WHAT IS NEEDED: The answer must consist solely of the lines from the one with "subtotal: 22436.00 -> 12721.00" through the last line of the data, copied exactly, with no pictures.

(Edit tracking data)
========================================

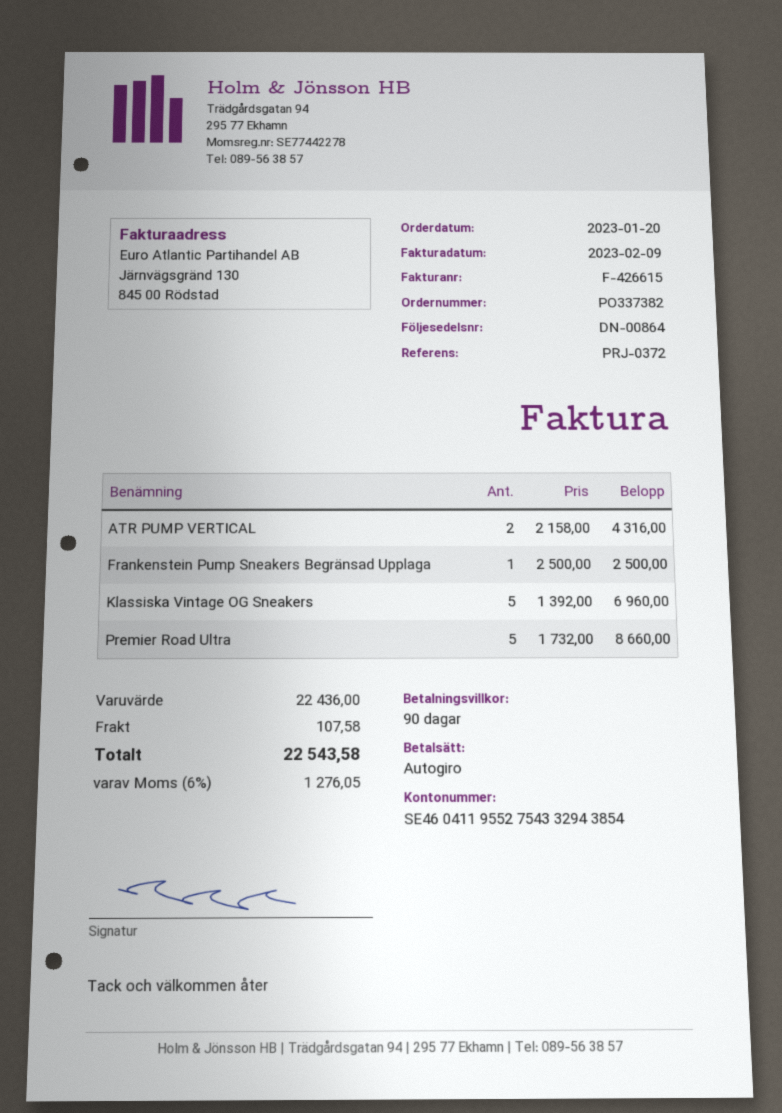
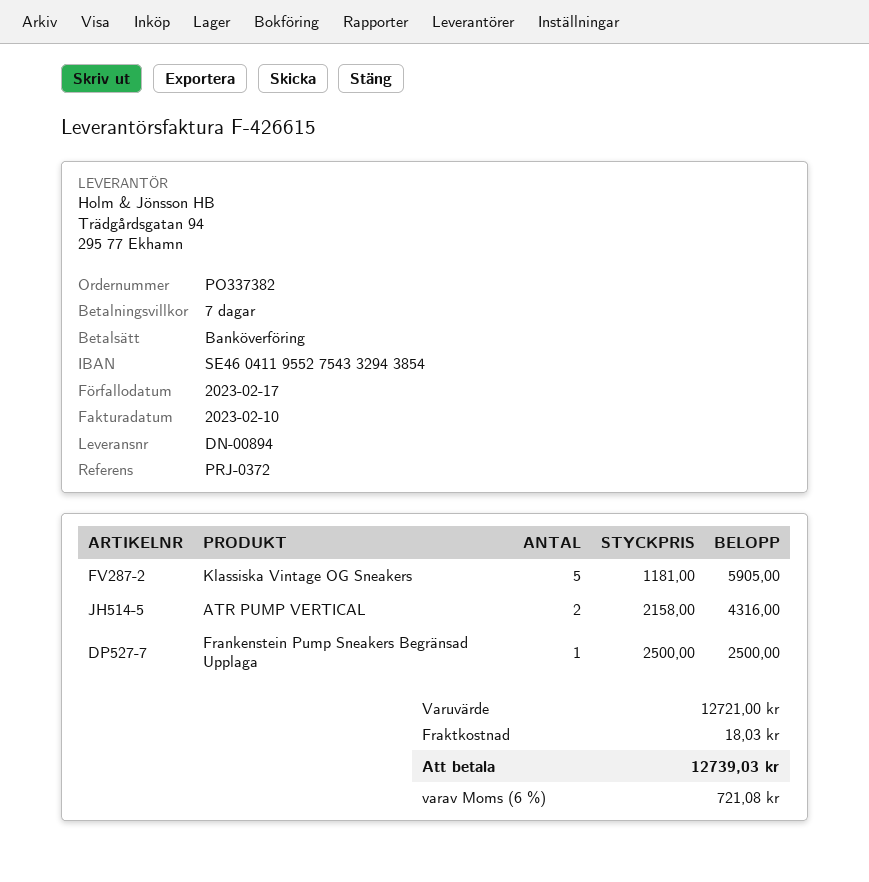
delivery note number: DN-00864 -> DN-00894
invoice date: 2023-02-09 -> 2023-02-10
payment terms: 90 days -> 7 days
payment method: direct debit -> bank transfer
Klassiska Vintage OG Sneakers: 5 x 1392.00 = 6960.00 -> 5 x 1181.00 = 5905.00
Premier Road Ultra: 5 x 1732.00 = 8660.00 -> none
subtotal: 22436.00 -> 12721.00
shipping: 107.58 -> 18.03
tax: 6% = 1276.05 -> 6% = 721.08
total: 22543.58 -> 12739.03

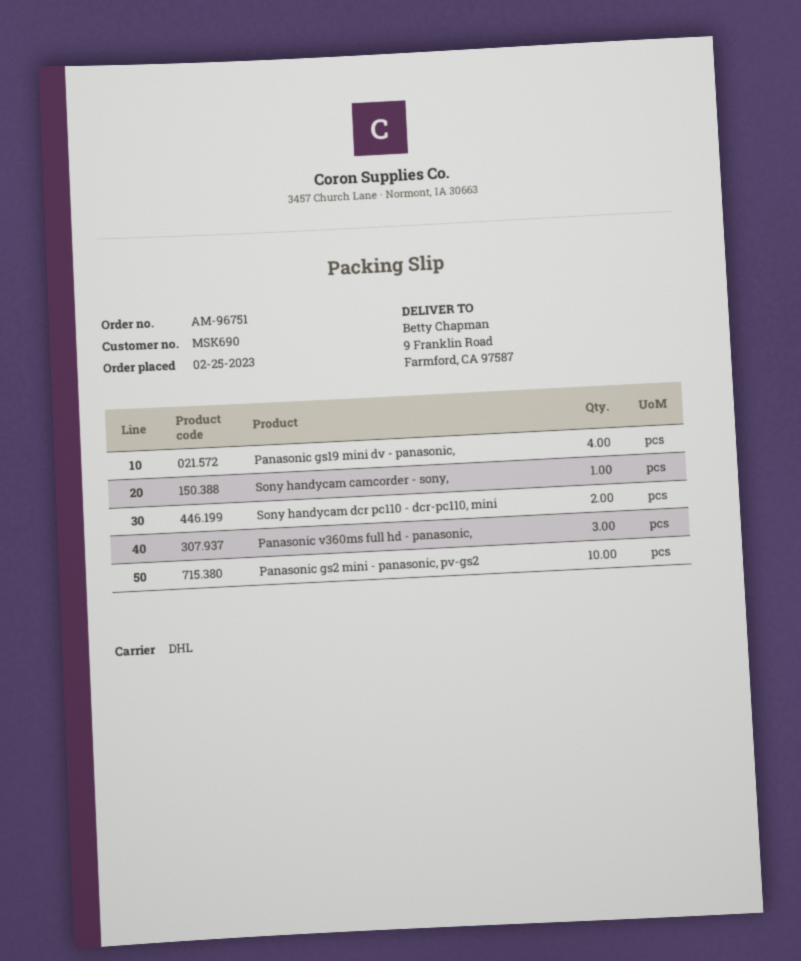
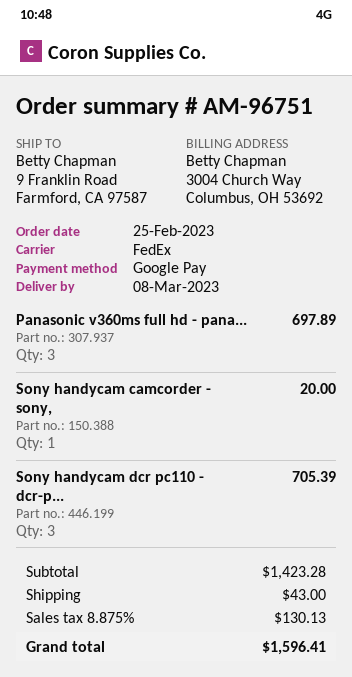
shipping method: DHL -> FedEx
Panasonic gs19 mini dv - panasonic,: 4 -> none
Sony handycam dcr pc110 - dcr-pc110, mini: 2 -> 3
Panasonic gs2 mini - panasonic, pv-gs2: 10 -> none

========================================

YOUR SOLUTION:
subtotal: 22436.00 -> 12721.00
shipping: 107.58 -> 18.03
tax: 6% = 1276.05 -> 6% = 721.08
total: 22543.58 -> 12739.03

shipping method: DHL -> FedEx
Panasonic gs19 mini dv - panasonic,: 4 -> none
Sony handycam dcr pc110 - dcr-pc110, mini: 2 -> 3
Panasonic gs2 mini - panasonic, pv-gs2: 10 -> none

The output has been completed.